La preocupación crece ante el impacto del encarecimiento del petróleo, que se ha estabilizado en torno a los 100 dólares por barril, tras los mensajes contradictorios del presidente de Estados Unidos, Donald Trump, quien primero prometió el fin del conflicto “en dos o tres semanas”, pero horas después advirtió que antes golpearían a Irán “con extrema dureza”, lo que volvió a sacudir a los mercados.
Desde Bruselas, el comisario de Economía, Valdis Dombrovskis, advirtió que existe un “riesgo de una crisis de estanflación”, mientras que el futuro vicepresidente del Banco Central Europeo, Boris Vujcic, reconoció que Europa “se está moviendo en esa dirección”, aunque aún no se puede prever hasta dónde llegará el impacto.
📉 Escenarios preocupantes
El Banco Central Europeo (BCE) proyecta en su escenario central una inflación del 2,6% y un crecimiento del 1,9% este año en la eurozona.
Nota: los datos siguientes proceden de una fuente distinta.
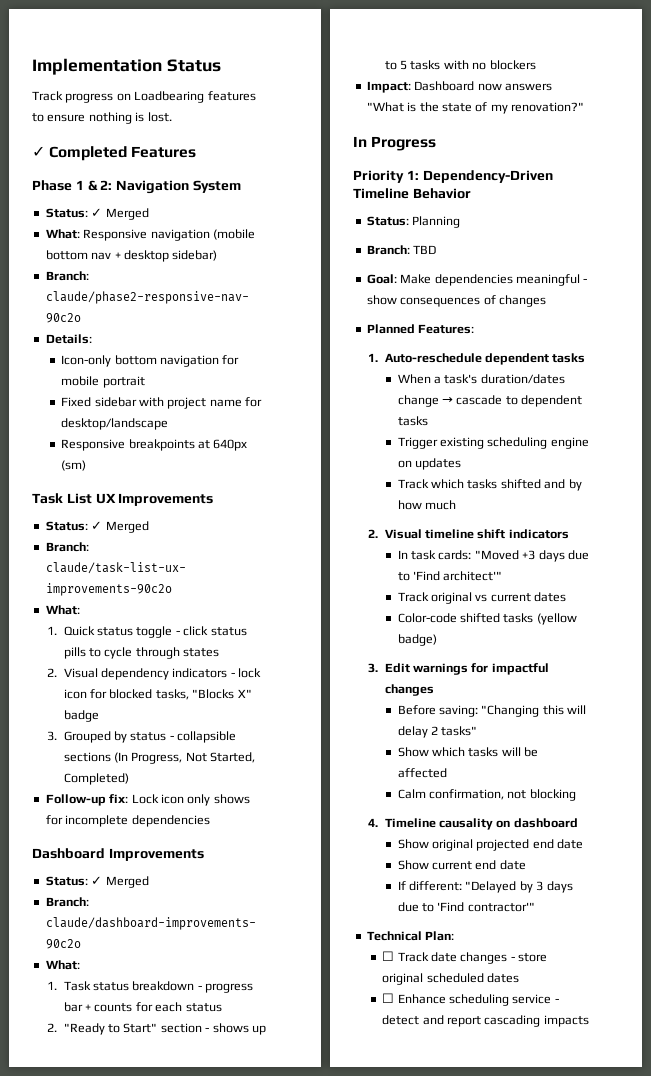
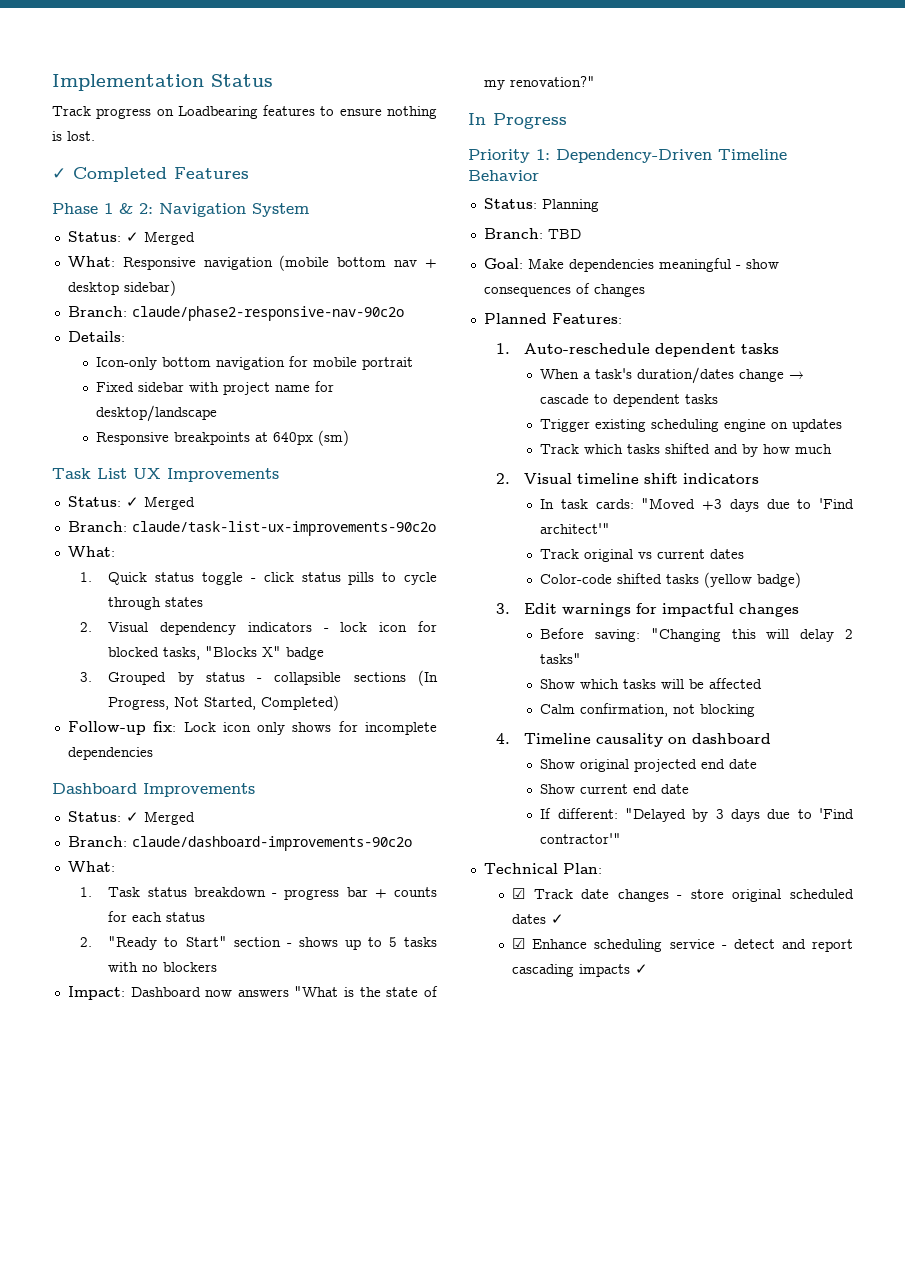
- ☐ Track date changes - store original scheduled dates
- ☐ Enhance scheduling service - detect and report cascading impacts
+ ☑ Track date changes - store original scheduled dates ✓
+ ☑ Enhance scheduling service - detect and report cascading impacts ✓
Sin embargo, en su hipótesis más severa, los precios podrían superar el 6% en 2027, muy lejos del objetivo del 2%.
Por su parte, el Banco de España contempla que, en el peor escenario —si la guerra se prolonga y mantiene elevados los precios del crudo y el gas—, la inflación podría alcanzar el 5,9% este año y situarse aún en el 3,2% el siguiente, aunque la economía seguiría creciendo moderadamente.
La presidenta del BCE, Christine Lagarde, ha advertido que la institución está lista para subir los tipos de interés en cualquier reunión, una medida que encarecería el crédito para frenar la inflación, pero que también podría enfriar aún más la actividad económica.
⚠️ El precedente de los años setenta
La última gran estanflación ocurrió tras la crisis del petróleo de 1973, cuando el embargo de crudo tras la guerra del Yom Kippur cuadruplicó los precios y llevó a Estados Unidos a una fuerte recesión. Entre 1973 y 1975, el PIB estadounidense cayó un 7%, mientras la inflación superaba el 10%.
Hoy, aunque el aumento del crudo no alcanza aquellas magnitudes, el temor es que el encarecimiento sostenido de la energía termine trasladándose a toda la economía: suben los costos de producción y transporte, se reduce el poder adquisitivo de las familias y se frena la inversión empresarial.
📊 Señales en la calle
En España, la OCDE estima una inflación media del 3% este año, y en marzo ya se ubicó en 3,3%, impulsada por el alza de los carburantes. Además, en la eurozona, la confianza de los consumidores cayó 1,6 puntos y las expectativas de empleo retrocedieron 1,4 puntos, alejándose del nivel de equilibrio de 100.
Economistas advierten que para hablar de estanflación se requiere un fenómeno prolongado y que los aumentos salariales comiencen a retroalimentar la inflación en una espiral difícil de frenar. De momento, todo dependerá de la duración del conflicto y del comportamiento de los mercados energéticos.
Europa enfrenta así un dilema complejo: combatir la inflación con subidas de tipos que podrían frenar el crecimiento, o tolerar un repunte de precios para evitar una recesión más profunda. El BCE deberá decidir entre susto o muerte en los próximos meses.